I lived in Maine and would only use the bus.
and Chicago has quite a large ridership, and Seattle has some of the
highest ridership.

the evidence does not back up your assertion

: can be quite hard to do ... most accessible people interviewed here

getting to the bus stop may be "hard" but it is still "possible" when
"Trapped" on paratransit you have no option.

: prefer specialized accessibility transit then freezing or sweating

who was "interviewed" and where is "here" and where can I get a copy of
this study.
most every study that claims "preference" for "specialized" service is
usually gotten by interviewing people who are already riding the service
or is worded such that people think they will "actually get the service"

not one paratransit service in the world is meeting the uncostrained
demand that can be met with an accessible mainline service.

In every case there are "restrictions" of one kind or another that prevent
people with disabilities from getting the service they need.

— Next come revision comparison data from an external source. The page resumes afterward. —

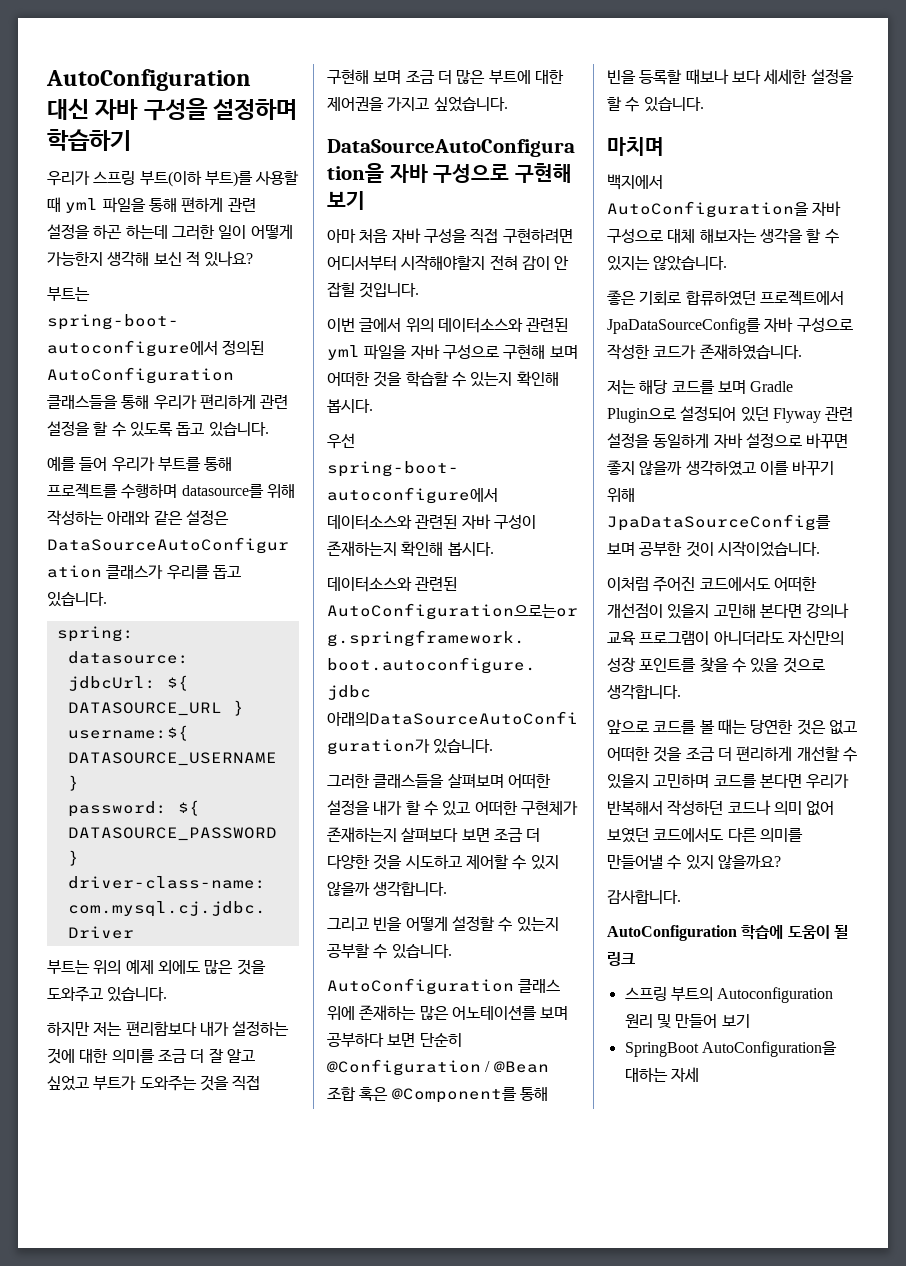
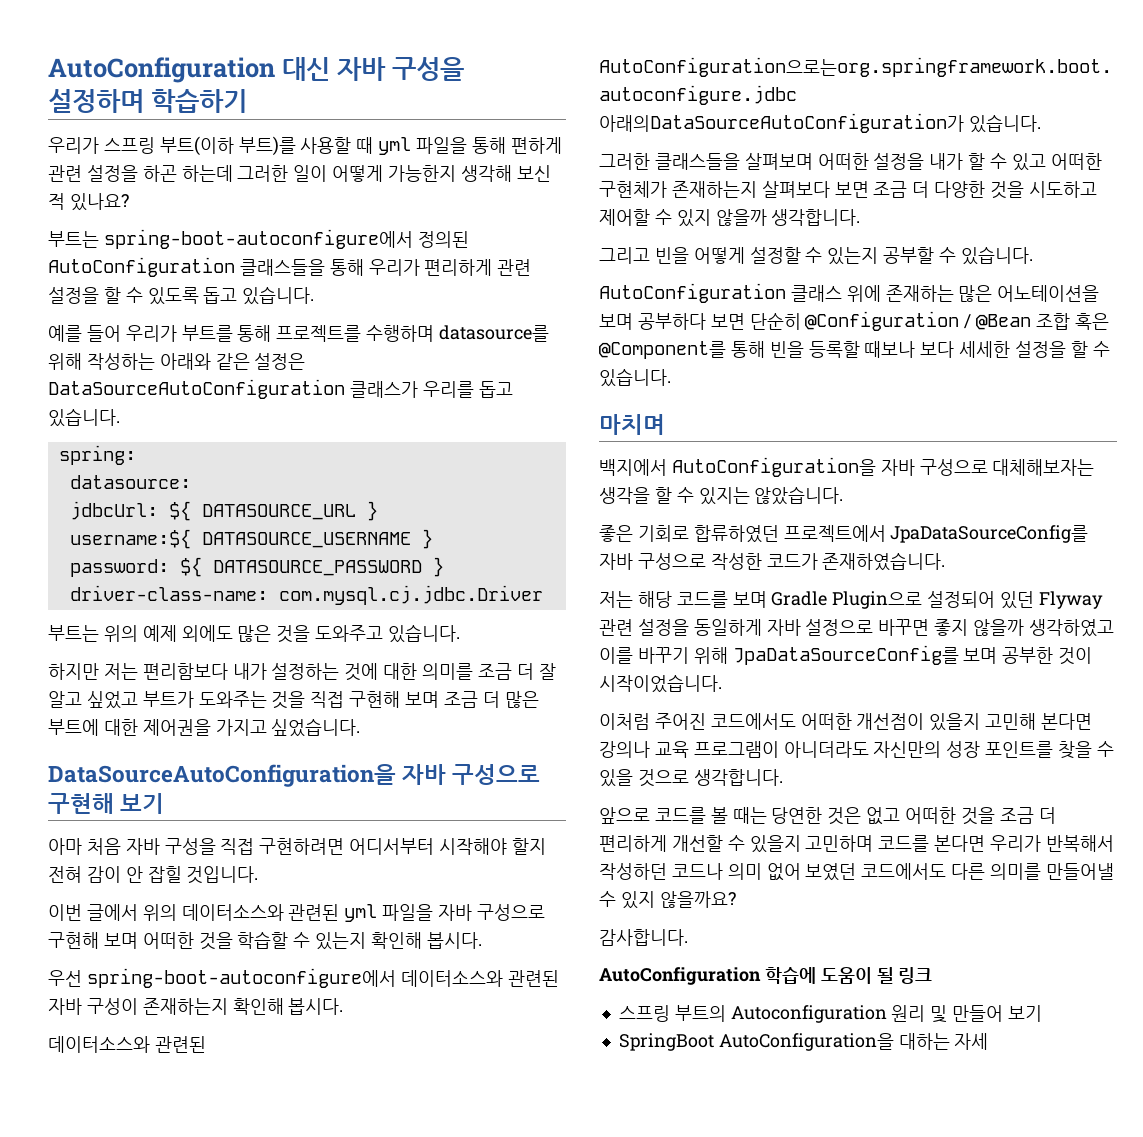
- 아마 처음 자바 구성을 직접 구현하려면 어디서부터 시작해야할지 전혀 감이 안 잡힐 것입니다.
+ 아마 처음 자바 구성을 직접 구현하려면 어디서부터 시작해야 할지 전혀 감이 안 잡힐 것입니다.
- AutoConfiguration 클래스 위에 존재하는 많은 어노테이션를 보며 공부하다 보면 단순히 @Configuration / @Bean 조합 혹은 @Component를 통해 빈을 등록할 때보나 보다 세세한 설정을 할 수 있습니다.
+ AutoConfiguration 클래스 위에 존재하는 많은 어노테이션을 보며 공부하다 보면 단순히 @Configuration / @Bean 조합 혹은 @Component를 통해 빈을 등록할 때보나 보다 세세한 설정을 할 수 있습니다.
- 백지에서 AutoConfiguration을 자바 구성으로 대체 해보자는 생각을 할 수 있지는 않았습니다.
+ 백지에서 AutoConfiguration을 자바 구성으로 대체해보자는 생각을 할 수 있지는 않았습니다.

: then suffering while waiting for the bus, no one has thought of the


: distances some people may have to take to get to a bus stop ...... and

exactly the same amount of suffering everyone else is going through and
the distiance is no further than everyone else.

: to me there is no difference between a regular bus with wheel chair


: lift and low floor if the bus driver has to get up to help there is
: no point in low floor buses when wheel chair lift buses had the same
: capability

your right I make no distinction if the bus is accessible, HOWEVER there
is one advantage of the low floor bus. there is no significant maintenance
requirement, especially in localities that don't want the service, they
then do not maintain them adequately, thus a self fulfilling prophecy

: and how much were they used .... there also has to be

in areas where there is a fully accessible system the ridership has
exceeded any projections. (ie; New York city over 1,000 riders a day,
Washington DC, stopped counting because they thought the numbers were
inaccurate. even smaller cities are getting over 100 uses a day)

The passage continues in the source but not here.